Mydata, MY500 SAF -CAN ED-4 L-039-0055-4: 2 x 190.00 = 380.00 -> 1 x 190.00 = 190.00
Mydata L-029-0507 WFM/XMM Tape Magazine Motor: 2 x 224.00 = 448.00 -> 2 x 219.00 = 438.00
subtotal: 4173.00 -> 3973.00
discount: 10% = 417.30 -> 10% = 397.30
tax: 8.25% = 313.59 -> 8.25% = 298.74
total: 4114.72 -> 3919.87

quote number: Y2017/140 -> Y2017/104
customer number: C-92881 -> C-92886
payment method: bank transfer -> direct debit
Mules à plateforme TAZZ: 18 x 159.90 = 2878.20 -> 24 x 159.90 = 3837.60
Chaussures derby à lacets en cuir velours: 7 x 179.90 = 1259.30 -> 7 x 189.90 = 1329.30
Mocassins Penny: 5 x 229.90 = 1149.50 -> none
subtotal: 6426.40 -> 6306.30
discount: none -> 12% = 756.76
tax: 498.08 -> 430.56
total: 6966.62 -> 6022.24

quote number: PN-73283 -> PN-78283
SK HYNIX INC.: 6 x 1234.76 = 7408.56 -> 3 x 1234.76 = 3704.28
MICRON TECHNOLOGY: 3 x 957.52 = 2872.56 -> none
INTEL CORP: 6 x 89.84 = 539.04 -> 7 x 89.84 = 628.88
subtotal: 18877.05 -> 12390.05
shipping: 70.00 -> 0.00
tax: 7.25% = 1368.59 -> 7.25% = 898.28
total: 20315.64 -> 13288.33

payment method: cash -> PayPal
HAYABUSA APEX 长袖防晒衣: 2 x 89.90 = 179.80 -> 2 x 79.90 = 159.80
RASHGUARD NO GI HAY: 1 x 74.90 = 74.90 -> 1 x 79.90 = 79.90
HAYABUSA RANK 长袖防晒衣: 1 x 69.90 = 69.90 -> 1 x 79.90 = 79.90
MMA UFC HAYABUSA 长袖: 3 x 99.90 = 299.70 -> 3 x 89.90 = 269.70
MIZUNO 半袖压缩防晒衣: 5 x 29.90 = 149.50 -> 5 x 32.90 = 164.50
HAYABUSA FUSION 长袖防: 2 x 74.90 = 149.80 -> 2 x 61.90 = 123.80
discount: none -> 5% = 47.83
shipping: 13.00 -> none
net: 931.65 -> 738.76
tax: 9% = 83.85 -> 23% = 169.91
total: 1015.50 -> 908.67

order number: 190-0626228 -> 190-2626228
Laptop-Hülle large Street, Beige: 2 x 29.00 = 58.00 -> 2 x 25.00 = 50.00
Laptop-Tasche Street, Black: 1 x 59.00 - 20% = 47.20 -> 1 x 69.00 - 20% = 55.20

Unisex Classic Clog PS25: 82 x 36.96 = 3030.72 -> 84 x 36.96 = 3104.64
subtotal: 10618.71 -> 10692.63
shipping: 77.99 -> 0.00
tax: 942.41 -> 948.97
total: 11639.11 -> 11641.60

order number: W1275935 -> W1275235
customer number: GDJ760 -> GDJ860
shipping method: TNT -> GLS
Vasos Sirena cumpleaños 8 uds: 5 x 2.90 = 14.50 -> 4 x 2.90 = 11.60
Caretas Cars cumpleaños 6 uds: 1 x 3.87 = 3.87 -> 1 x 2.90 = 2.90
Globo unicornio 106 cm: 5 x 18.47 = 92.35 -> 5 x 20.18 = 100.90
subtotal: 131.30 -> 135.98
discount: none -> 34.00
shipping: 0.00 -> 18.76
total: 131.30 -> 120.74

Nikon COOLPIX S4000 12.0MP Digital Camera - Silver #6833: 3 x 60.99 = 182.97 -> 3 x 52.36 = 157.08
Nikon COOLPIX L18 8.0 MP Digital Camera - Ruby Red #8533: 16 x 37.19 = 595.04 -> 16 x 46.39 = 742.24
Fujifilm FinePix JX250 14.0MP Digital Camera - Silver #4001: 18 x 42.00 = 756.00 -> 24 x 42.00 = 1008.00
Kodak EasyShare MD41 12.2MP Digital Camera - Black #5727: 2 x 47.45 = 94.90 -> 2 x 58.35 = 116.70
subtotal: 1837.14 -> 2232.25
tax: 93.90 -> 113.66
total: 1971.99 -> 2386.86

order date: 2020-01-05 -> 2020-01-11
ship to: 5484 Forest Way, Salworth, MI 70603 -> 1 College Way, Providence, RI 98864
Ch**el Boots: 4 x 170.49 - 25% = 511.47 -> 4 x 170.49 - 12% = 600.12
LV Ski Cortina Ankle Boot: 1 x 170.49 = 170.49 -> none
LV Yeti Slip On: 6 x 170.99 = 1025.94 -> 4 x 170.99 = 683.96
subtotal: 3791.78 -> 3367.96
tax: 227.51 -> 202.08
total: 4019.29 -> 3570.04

# WORK REQUIRED
Filter the listing above so that only lines holding the word "customer" remain, and report those lines.

# REPLY TO THE TASK
customer number: C-92881 -> C-92886
customer number: GDJ760 -> GDJ860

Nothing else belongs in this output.